Another section could be essay based where they could be given a topic to discuss within the medical field such as the new NHS reforms etc etc. This would tests the applicants knowledge and preparation for a career in medicine.

???
Reply 49
Original post by EBG92
How about having the applicant answer 10 to 20 scenarios but before each scenario they are given a screen full of patient information they can have 30 mins to read all the patients history. The information disappears and then they will get asked questions based upon that for a section. I suppose that would make everyone on equal ground.

Another section could be essay based where they could be given a topic to discuss within the medical field such as the new NHS reforms etc etc. This would tests the applicants knowledge and preparation for a career in medicine.

???


2-3 minutes might make more sense, and perhaps less clinically specific. At least one medical school gives applicants an article to memorise at interview as they walk from the waiting room to the interview room. After 20-30 minutes of interview the last question is to regurgitate as much of the paper as they can.

Only pertinent at present for those who make it to interview there mind.
Reply 50
When you look at say the average straight from school leaver applicant they all look very similar:
High GCSE's
AAA+ at A level
Work experience in a hospital
Volunteering
Sport for the school or county or country
Music grades etc

So the UKCAT is just a way of differentiating a large applicant pool where everyone is similar in background

I think with grads/mature students it's harder because everyone is from such different backgrounds and have very different life exeperience. There is also a lot less of the over achievement from school (big fish in a little pond) and more of a level playing fiel. So I think for grad's it's a tough one...

MMI interviews are so much better and fairer I believe too, having done all 3 types of interviews (selection center, MMI and traditional), they are harder to prep for and leave everyone on the same level playing field
Reply 51
I didn't do very well in the UKCAT. I've never done very well in any similar test either - IQ tests and so on. Not sure why, but my brain doesn't seem to work that way. I found some old UKCAT papers the night before the test and was just bamboozled by the shape matching thing. It said to come up with a rule for each one, so I did, and it was the wrong rule almost all of the time. Gave the whole thing my best shot but didn't do very well in anything. Also didn't realise it was timed so tightly in terms of how many questions there were, and so I spent ages trying to figure things out when if I'd had any sense I would have just blasted it and guessed. As it was I left loads of questions unanswered, which was my own fault.

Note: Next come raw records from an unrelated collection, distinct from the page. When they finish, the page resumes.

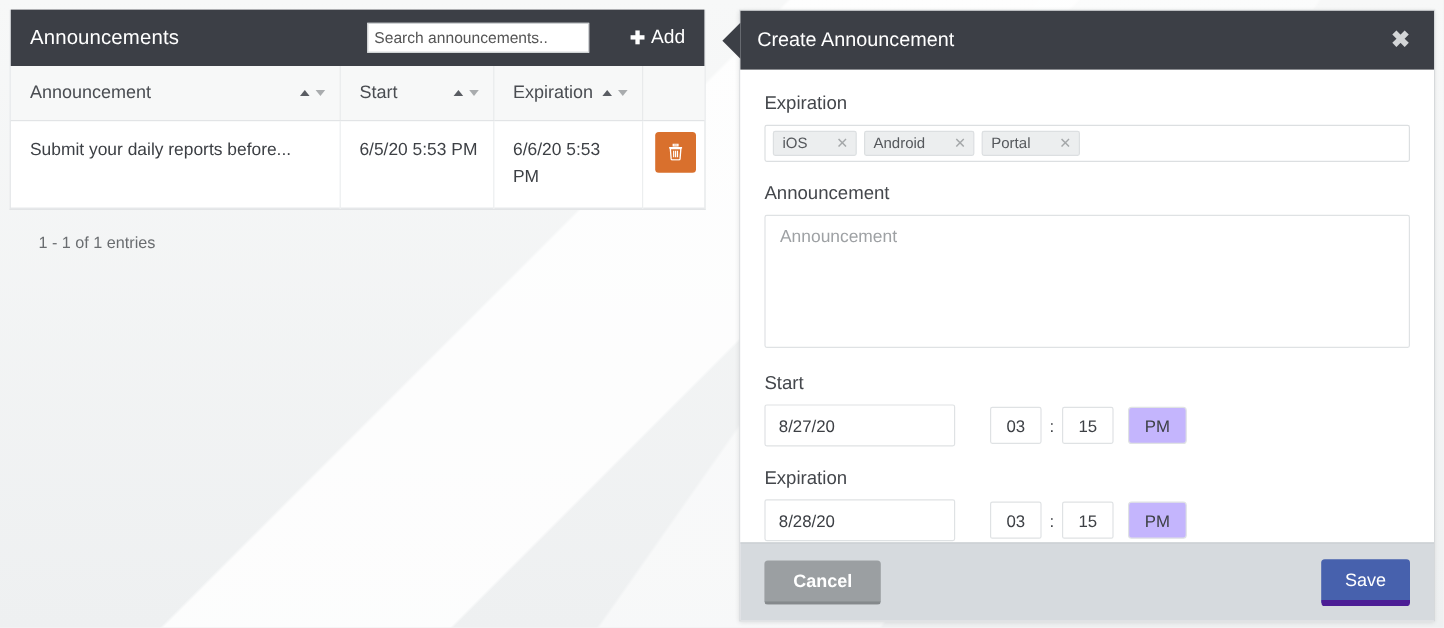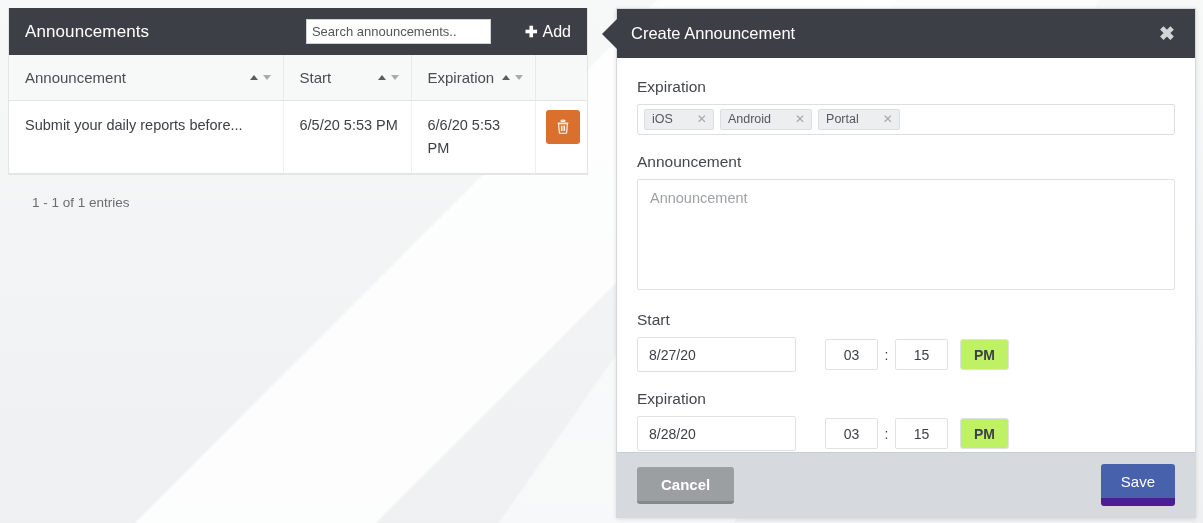"03" .time-input { width: 53px -> 43px }
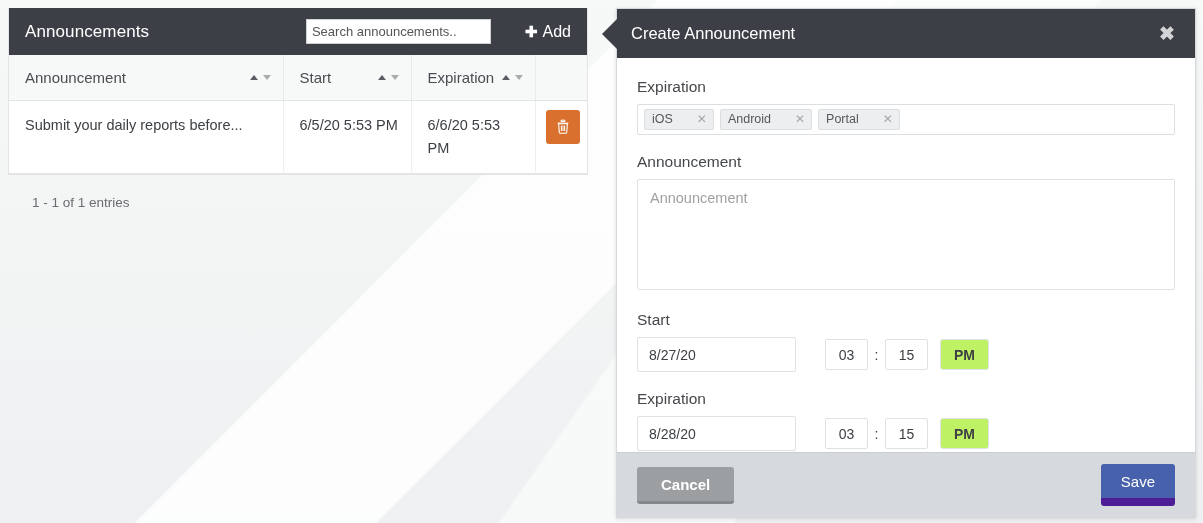"PM" .meridiem-input { background: #bef264 -> #c4b5fd; font-weight: bold -> none }
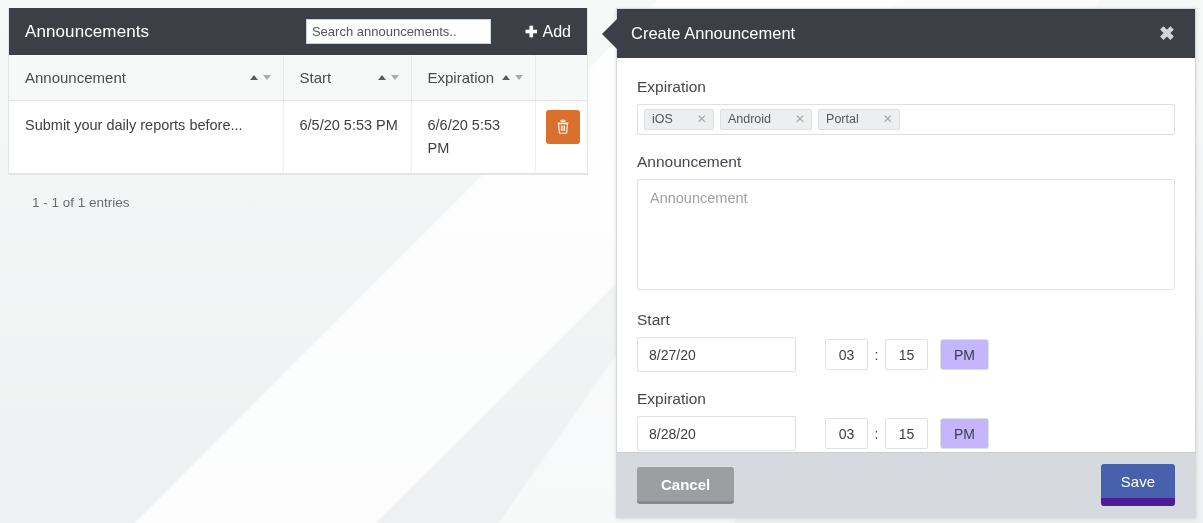"Save" #save-button { border-bottom: 8px solid #4c1d95 -> 5px solid #4c1d95 }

Doing practice papers and knowing to just move on would have helped a lot, I think.

Obviously having done badly I am inclined to say that the UKCAT isn't a great test, but I don't think that it's necessarily the right test for everyone. Despite a poor score, I've actually been perfectly fine at medical school (as you can guess, the BMAT was fine for me). So if only the UKCAT existed I would have been excluded when in actuality I seem to be okay!!

Thank god there is more than one type of selection. Although it is terribly skewed. So many medical schools rely on the UKCAT that if you're more of a BMAT person (is that a thing??) you've got much less choice.